Exercise prompt — Copy the records word for word, omitting all pictures.

Data to examine —
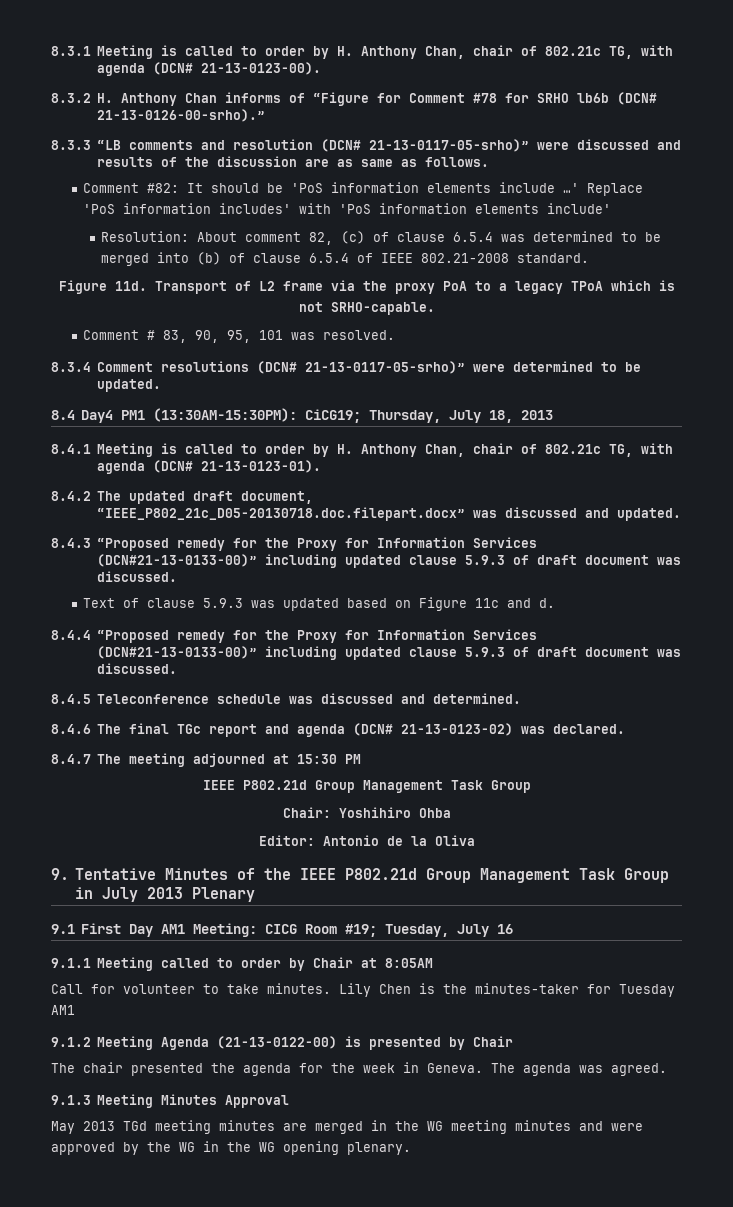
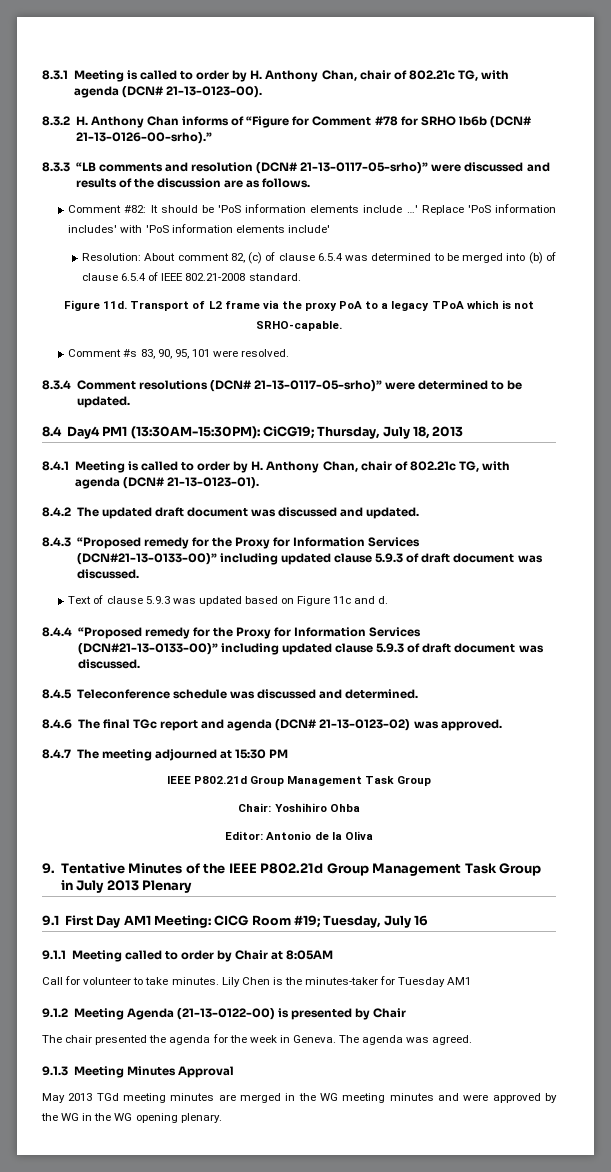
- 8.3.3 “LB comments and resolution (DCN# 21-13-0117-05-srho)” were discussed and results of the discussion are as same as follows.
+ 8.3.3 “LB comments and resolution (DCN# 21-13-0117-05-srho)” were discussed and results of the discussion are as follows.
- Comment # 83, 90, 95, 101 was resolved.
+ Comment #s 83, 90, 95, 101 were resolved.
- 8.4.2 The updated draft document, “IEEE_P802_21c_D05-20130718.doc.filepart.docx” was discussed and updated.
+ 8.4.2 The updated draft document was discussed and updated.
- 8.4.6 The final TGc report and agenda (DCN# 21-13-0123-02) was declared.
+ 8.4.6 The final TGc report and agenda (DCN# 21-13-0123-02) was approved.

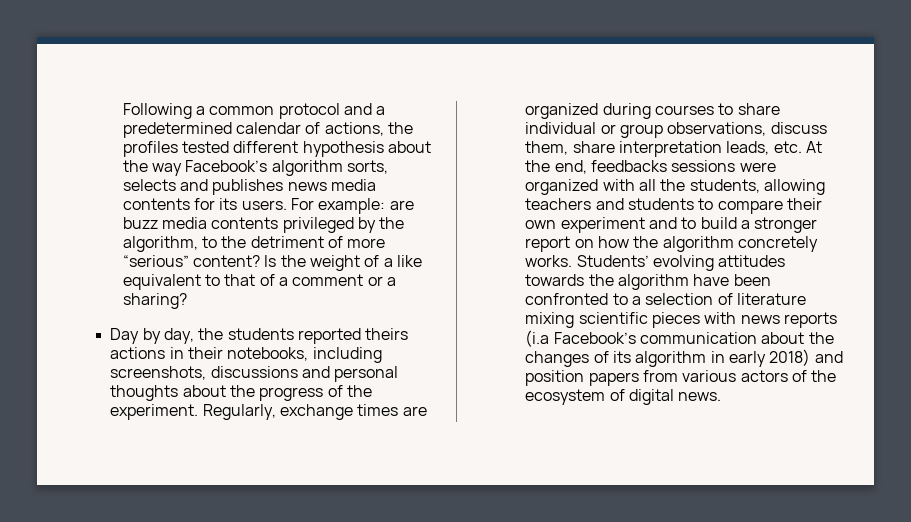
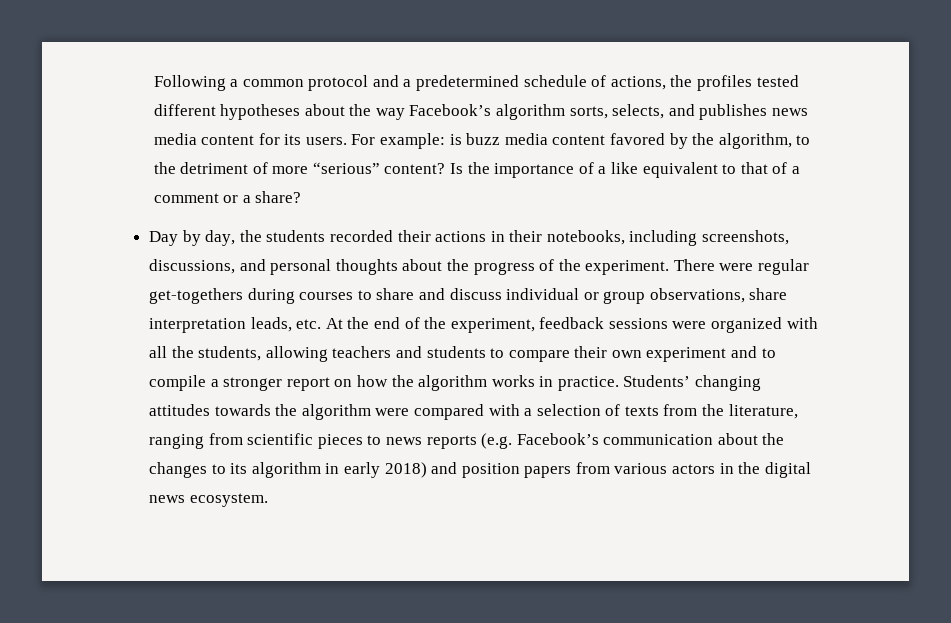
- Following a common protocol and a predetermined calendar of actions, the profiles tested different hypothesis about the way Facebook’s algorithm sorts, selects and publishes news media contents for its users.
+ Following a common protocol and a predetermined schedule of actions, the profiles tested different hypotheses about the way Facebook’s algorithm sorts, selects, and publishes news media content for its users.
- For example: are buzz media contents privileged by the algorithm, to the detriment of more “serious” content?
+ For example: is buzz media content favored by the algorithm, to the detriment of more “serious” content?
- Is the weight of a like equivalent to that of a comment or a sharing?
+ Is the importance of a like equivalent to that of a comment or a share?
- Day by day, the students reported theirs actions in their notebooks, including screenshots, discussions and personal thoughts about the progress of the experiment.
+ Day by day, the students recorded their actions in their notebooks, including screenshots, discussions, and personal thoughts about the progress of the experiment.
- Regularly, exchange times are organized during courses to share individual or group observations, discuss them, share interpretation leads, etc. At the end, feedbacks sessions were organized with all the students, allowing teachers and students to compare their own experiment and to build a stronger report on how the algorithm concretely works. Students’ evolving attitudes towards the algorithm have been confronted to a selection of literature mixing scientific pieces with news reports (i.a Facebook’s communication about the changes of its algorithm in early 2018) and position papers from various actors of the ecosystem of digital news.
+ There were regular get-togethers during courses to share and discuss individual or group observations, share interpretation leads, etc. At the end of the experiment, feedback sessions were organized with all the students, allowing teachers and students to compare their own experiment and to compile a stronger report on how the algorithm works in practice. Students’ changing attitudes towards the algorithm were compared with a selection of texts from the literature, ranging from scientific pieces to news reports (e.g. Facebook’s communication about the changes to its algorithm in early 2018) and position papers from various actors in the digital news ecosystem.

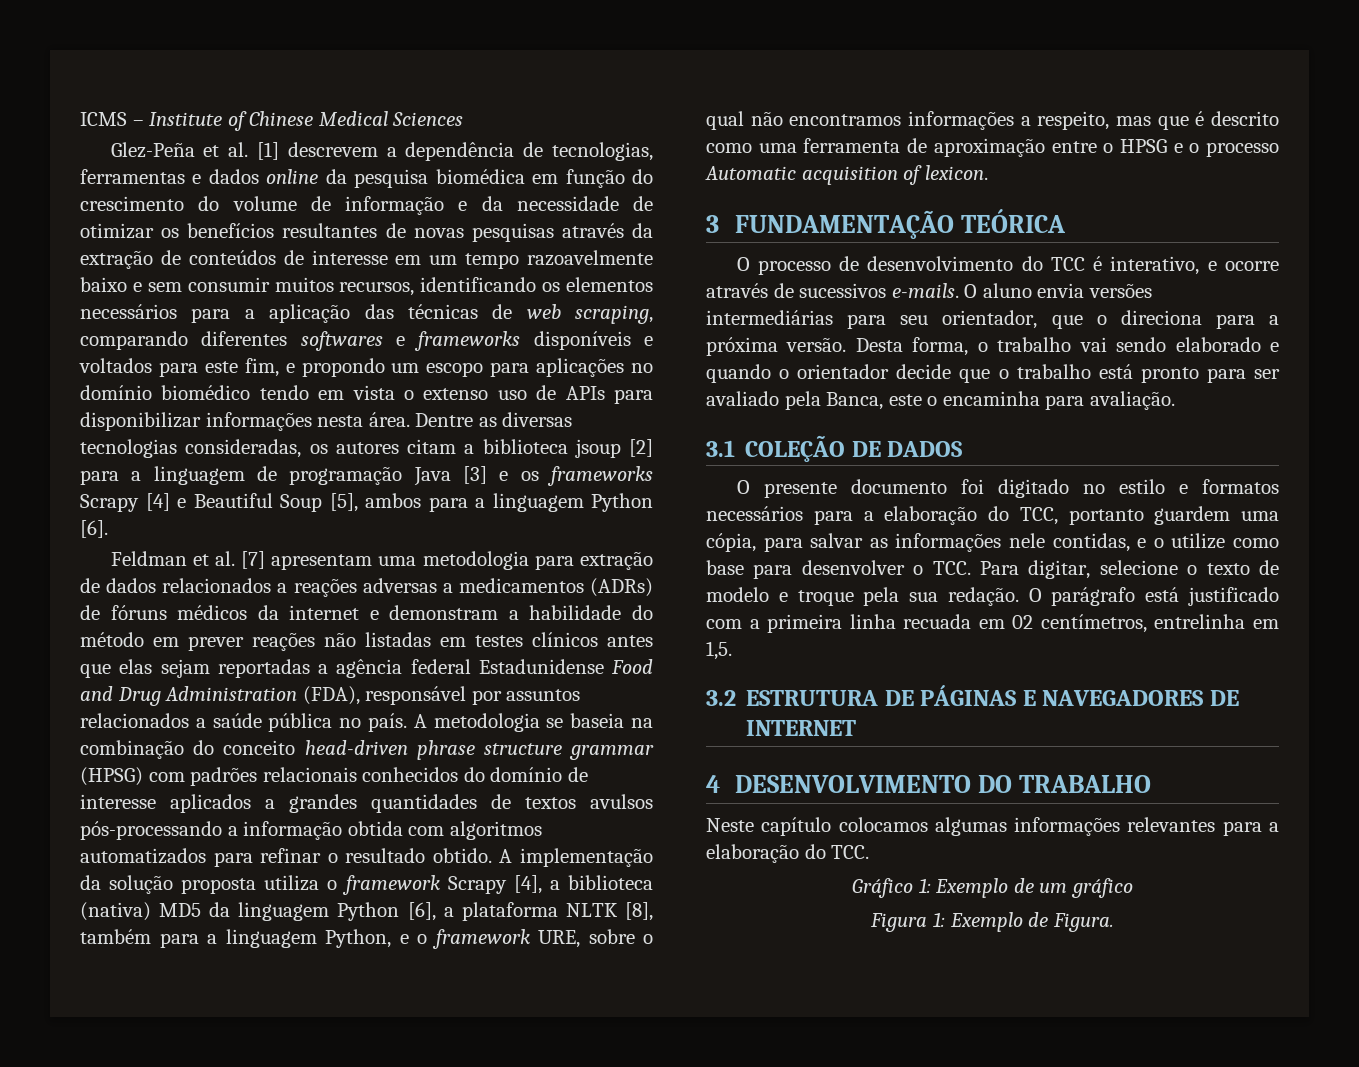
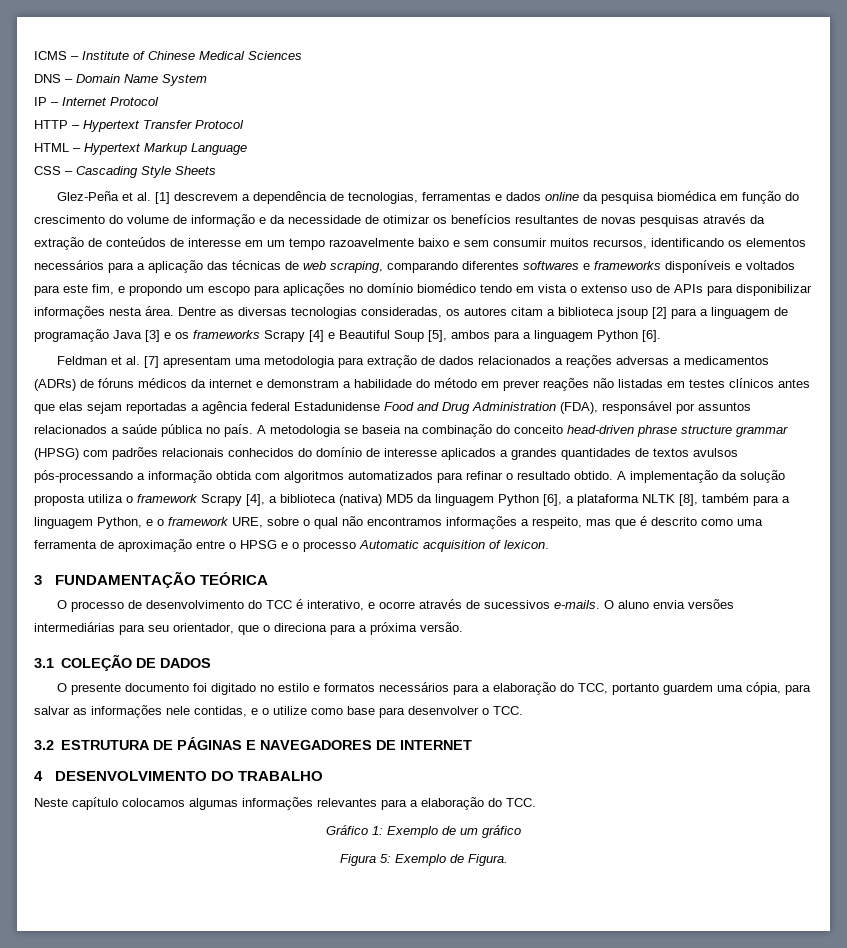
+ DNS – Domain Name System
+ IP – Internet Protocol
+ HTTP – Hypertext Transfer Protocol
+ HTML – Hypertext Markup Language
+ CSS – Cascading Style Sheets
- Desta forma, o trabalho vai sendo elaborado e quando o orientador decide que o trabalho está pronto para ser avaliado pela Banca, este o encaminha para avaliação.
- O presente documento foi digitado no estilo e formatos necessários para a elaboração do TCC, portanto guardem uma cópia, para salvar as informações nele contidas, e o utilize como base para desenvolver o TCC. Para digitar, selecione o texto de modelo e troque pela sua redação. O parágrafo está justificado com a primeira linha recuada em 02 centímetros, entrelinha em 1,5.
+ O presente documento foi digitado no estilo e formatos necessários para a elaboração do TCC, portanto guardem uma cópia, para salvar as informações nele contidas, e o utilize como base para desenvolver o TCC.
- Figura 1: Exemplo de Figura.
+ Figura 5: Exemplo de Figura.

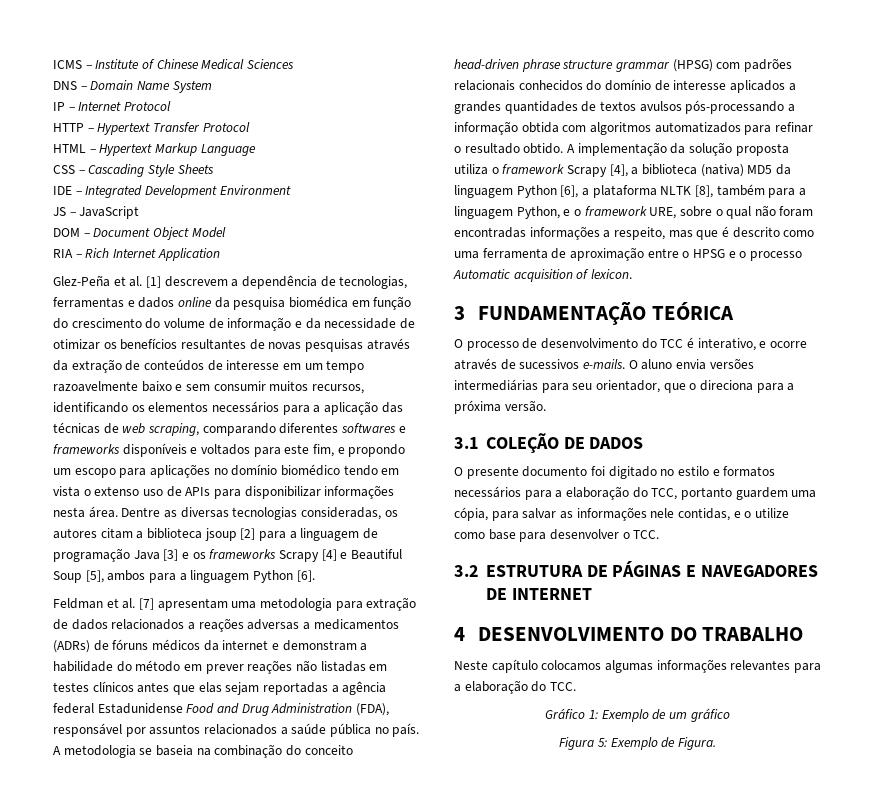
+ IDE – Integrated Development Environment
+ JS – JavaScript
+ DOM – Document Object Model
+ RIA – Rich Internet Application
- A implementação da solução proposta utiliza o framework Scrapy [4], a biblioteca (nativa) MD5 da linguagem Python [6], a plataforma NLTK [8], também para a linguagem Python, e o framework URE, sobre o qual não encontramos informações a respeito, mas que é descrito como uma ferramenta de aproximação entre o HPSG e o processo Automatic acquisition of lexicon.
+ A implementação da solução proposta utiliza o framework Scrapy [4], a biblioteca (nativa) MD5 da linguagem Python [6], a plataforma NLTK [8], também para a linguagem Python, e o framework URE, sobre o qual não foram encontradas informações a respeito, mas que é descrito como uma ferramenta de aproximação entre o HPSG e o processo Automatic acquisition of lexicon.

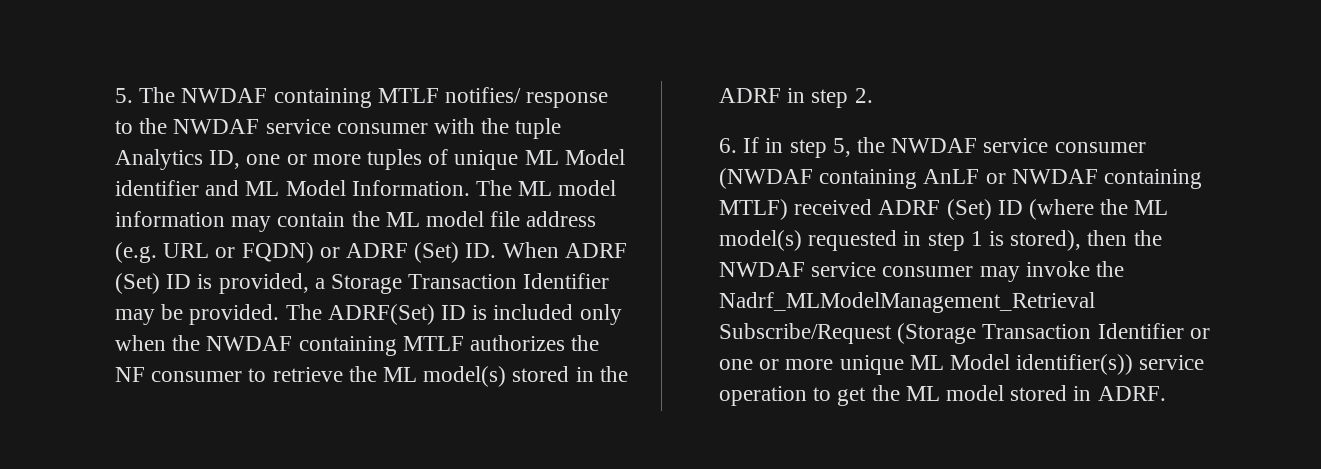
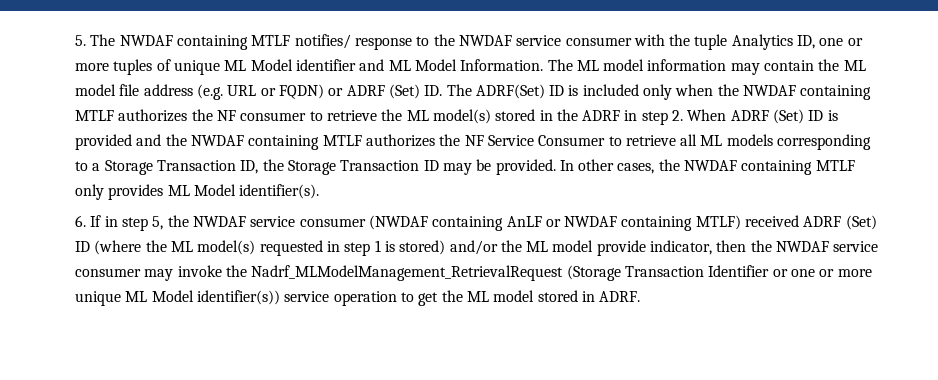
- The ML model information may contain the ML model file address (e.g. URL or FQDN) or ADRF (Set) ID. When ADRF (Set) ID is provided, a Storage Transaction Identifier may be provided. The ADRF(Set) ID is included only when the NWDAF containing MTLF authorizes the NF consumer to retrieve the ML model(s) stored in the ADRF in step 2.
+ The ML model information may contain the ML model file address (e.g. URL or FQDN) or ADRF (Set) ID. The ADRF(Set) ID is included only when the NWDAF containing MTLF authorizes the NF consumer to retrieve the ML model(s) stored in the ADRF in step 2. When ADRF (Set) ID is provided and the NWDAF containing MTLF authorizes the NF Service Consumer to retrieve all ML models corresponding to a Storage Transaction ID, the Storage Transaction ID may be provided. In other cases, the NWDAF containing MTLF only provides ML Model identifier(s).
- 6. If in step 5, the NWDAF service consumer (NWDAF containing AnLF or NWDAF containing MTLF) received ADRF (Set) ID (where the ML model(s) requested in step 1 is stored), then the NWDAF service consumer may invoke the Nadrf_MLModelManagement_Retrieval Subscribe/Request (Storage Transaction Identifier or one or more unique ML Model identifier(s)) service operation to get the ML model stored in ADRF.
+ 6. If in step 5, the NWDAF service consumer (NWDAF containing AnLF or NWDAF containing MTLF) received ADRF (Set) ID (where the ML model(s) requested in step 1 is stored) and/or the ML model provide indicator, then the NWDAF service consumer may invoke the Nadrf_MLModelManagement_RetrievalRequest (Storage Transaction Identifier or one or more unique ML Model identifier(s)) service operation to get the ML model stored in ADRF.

Result —
- 8.3.3 “LB comments and resolution (DCN# 21-13-0117-05-srho)” were discussed and results of the discussion are as same as follows.
+ 8.3.3 “LB comments and resolution (DCN# 21-13-0117-05-srho)” were discussed and results of the discussion are as follows.
- Comment # 83, 90, 95, 101 was resolved.
+ Comment #s 83, 90, 95, 101 were resolved.
- 8.4.2 The updated draft document, “IEEE_P802_21c_D05-20130718.doc.filepart.docx” was discussed and updated.
+ 8.4.2 The updated draft document was discussed and updated.
- 8.4.6 The final TGc report and agenda (DCN# 21-13-0123-02) was declared.
+ 8.4.6 The final TGc report and agenda (DCN# 21-13-0123-02) was approved.

- Following a common protocol and a predetermined calendar of actions, the profiles tested different hypothesis about the way Facebook’s algorithm sorts, selects and publishes news media contents for its users.
+ Following a common protocol and a predetermined schedule of actions, the profiles tested different hypotheses about the way Facebook’s algorithm sorts, selects, and publishes news media content for its users.
- For example: are buzz media contents privileged by the algorithm, to the detriment of more “serious” content?
+ For example: is buzz media content favored by the algorithm, to the detriment of more “serious” content?
- Is the weight of a like equivalent to that of a comment or a sharing?
+ Is the importance of a like equivalent to that of a comment or a share?
- Day by day, the students reported theirs actions in their notebooks, including screenshots, discussions and personal thoughts about the progress of the experiment.
+ Day by day, the students recorded their actions in their notebooks, including screenshots, discussions, and personal thoughts about the progress of the experiment.
- Regularly, exchange times are organized during courses to share individual or group observations, discuss them, share interpretation leads, etc. At the end, feedbacks sessions were organized with all the students, allowing teachers and students to compare their own experiment and to build a stronger report on how the algorithm concretely works. Students’ evolving attitudes towards the algorithm have been confronted to a selection of literature mixing scientific pieces with news reports (i.a Facebook’s communication about the changes of its algorithm in early 2018) and position papers from various actors of the ecosystem of digital news.
+ There were regular get-togethers during courses to share and discuss individual or group observations, share interpretation leads, etc. At the end of the experiment, feedback sessions were organized with all the students, allowing teachers and students to compare their own experiment and to compile a stronger report on how the algorithm works in practice. Students’ changing attitudes towards the algorithm were compared with a selection of texts from the literature, ranging from scientific pieces to news reports (e.g. Facebook’s communication about the changes to its algorithm in early 2018) and position papers from various actors in the digital news ecosystem.

+ DNS – Domain Name System
+ IP – Internet Protocol
+ HTTP – Hypertext Transfer Protocol
+ HTML – Hypertext Markup Language
+ CSS – Cascading Style Sheets
- Desta forma, o trabalho vai sendo elaborado e quando o orientador decide que o trabalho está pronto para ser avaliado pela Banca, este o encaminha para avaliação.
- O presente documento foi digitado no estilo e formatos necessários para a elaboração do TCC, portanto guardem uma cópia, para salvar as informações nele contidas, e o utilize como base para desenvolver o TCC. Para digitar, selecione o texto de modelo e troque pela sua redação. O parágrafo está justificado com a primeira linha recuada em 02 centímetros, entrelinha em 1,5.
+ O presente documento foi digitado no estilo e formatos necessários para a elaboração do TCC, portanto guardem uma cópia, para salvar as informações nele contidas, e o utilize como base para desenvolver o TCC.
- Figura 1: Exemplo de Figura.
+ Figura 5: Exemplo de Figura.

+ IDE – Integrated Development Environment
+ JS – JavaScript
+ DOM – Document Object Model
+ RIA – Rich Internet Application
- A implementação da solução proposta utiliza o framework Scrapy [4], a biblioteca (nativa) MD5 da linguagem Python [6], a plataforma NLTK [8], também para a linguagem Python, e o framework URE, sobre o qual não encontramos informações a respeito, mas que é descrito como uma ferramenta de aproximação entre o HPSG e o processo Automatic acquisition of lexicon.
+ A implementação da solução proposta utiliza o framework Scrapy [4], a biblioteca (nativa) MD5 da linguagem Python [6], a plataforma NLTK [8], também para a linguagem Python, e o framework URE, sobre o qual não foram encontradas informações a respeito, mas que é descrito como uma ferramenta de aproximação entre o HPSG e o processo Automatic acquisition of lexicon.

- The ML model information may contain the ML model file address (e.g. URL or FQDN) or ADRF (Set) ID. When ADRF (Set) ID is provided, a Storage Transaction Identifier may be provided. The ADRF(Set) ID is included only when the NWDAF containing MTLF authorizes the NF consumer to retrieve the ML model(s) stored in the ADRF in step 2.
+ The ML model information may contain the ML model file address (e.g. URL or FQDN) or ADRF (Set) ID. The ADRF(Set) ID is included only when the NWDAF containing MTLF authorizes the NF consumer to retrieve the ML model(s) stored in the ADRF in step 2. When ADRF (Set) ID is provided and the NWDAF containing MTLF authorizes the NF Service Consumer to retrieve all ML models corresponding to a Storage Transaction ID, the Storage Transaction ID may be provided. In other cases, the NWDAF containing MTLF only provides ML Model identifier(s).
- 6. If in step 5, the NWDAF service consumer (NWDAF containing AnLF or NWDAF containing MTLF) received ADRF (Set) ID (where the ML model(s) requested in step 1 is stored), then the NWDAF service consumer may invoke the Nadrf_MLModelManagement_Retrieval Subscribe/Request (Storage Transaction Identifier or one or more unique ML Model identifier(s)) service operation to get the ML model stored in ADRF.
+ 6. If in step 5, the NWDAF service consumer (NWDAF containing AnLF or NWDAF containing MTLF) received ADRF (Set) ID (where the ML model(s) requested in step 1 is stored) and/or the ML model provide indicator, then the NWDAF service consumer may invoke the Nadrf_MLModelManagement_RetrievalRequest (Storage Transaction Identifier or one or more unique ML Model identifier(s)) service operation to get the ML model stored in ADRF.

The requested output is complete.